_INSTRUCTIONS FOR THE TASK_:
Retype only the lines running from the beginning of the entries below to the line with "(728, 630) none -> [265,1218,295,1234] the", both included. Do not include pictures.
[THE RECORDS]
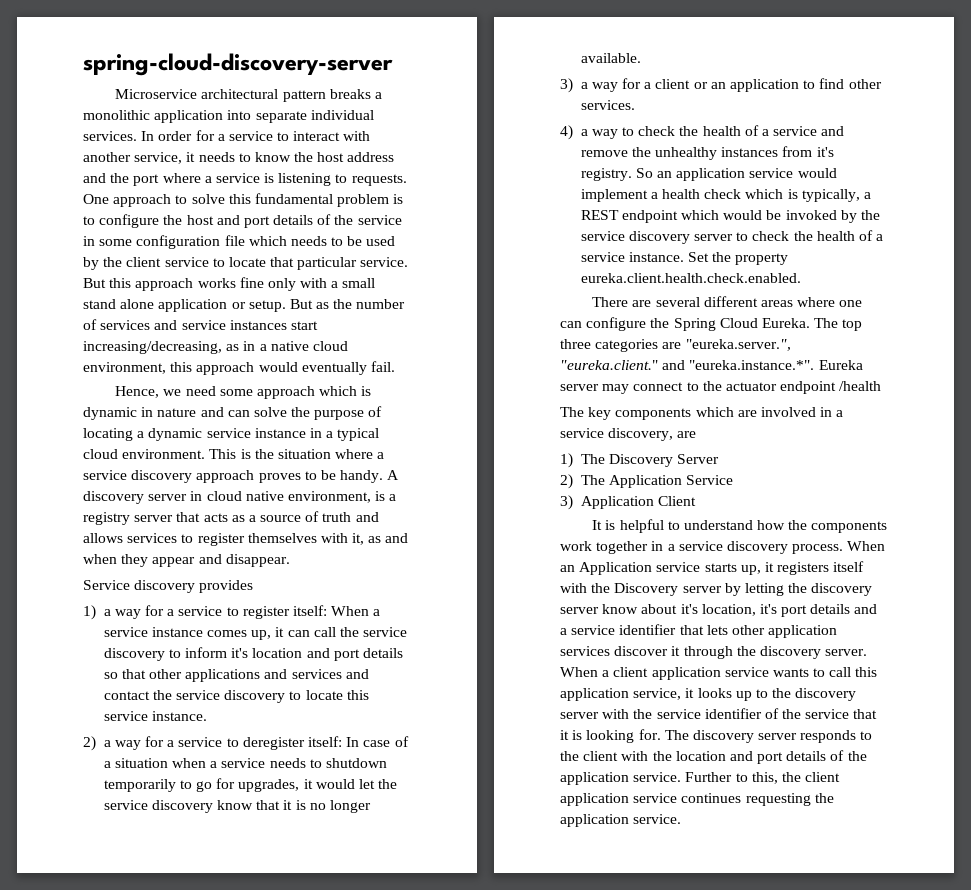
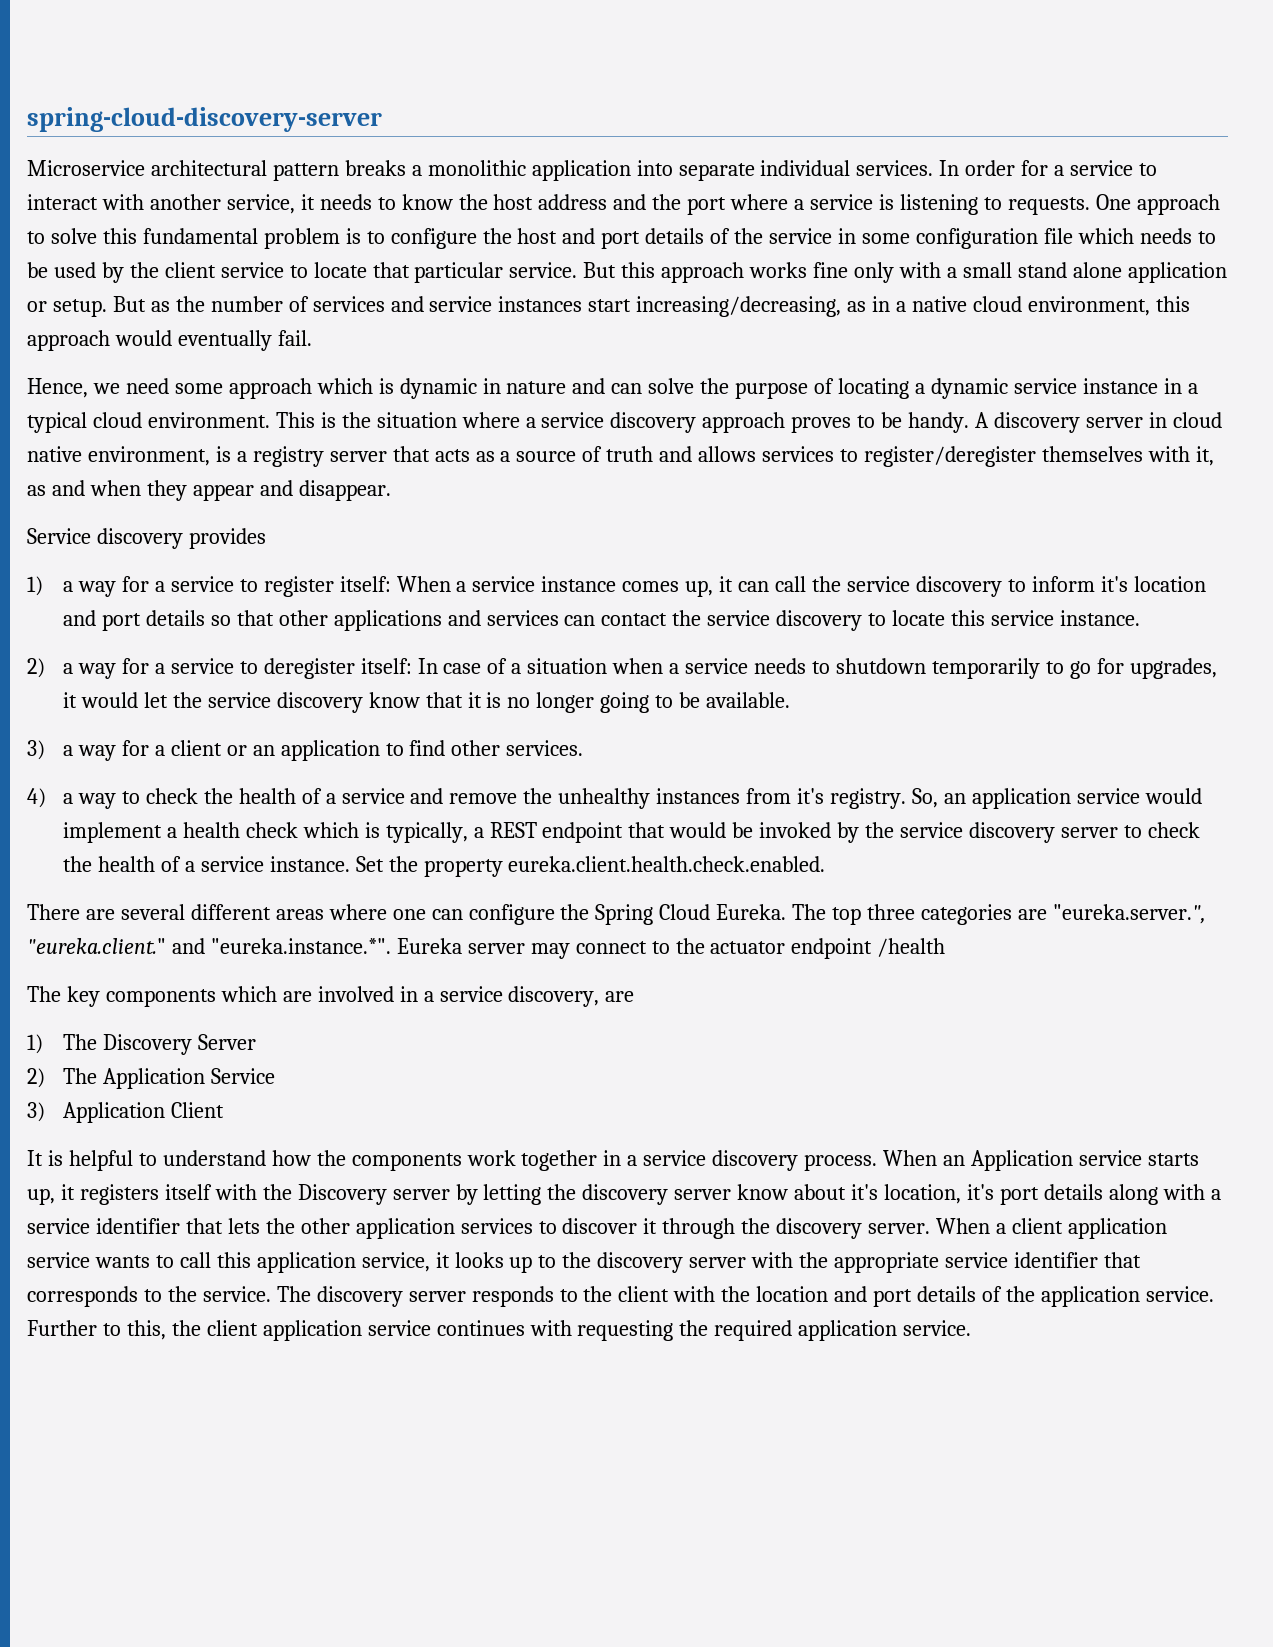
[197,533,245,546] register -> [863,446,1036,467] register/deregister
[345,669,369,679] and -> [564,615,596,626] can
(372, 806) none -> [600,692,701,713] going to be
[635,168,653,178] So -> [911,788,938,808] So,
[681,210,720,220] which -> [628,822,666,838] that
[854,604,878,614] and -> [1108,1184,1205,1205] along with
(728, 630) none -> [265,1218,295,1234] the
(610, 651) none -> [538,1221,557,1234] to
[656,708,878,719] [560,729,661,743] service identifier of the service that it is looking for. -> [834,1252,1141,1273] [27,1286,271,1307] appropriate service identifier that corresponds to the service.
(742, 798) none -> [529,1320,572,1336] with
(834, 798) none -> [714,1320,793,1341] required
[/THE RECORDS]
_REPLY_:
[197,533,245,546] register -> [863,446,1036,467] register/deregister
[345,669,369,679] and -> [564,615,596,626] can
(372, 806) none -> [600,692,701,713] going to be
[635,168,653,178] So -> [911,788,938,808] So,
[681,210,720,220] which -> [628,822,666,838] that
[854,604,878,614] and -> [1108,1184,1205,1205] along with
(728, 630) none -> [265,1218,295,1234] the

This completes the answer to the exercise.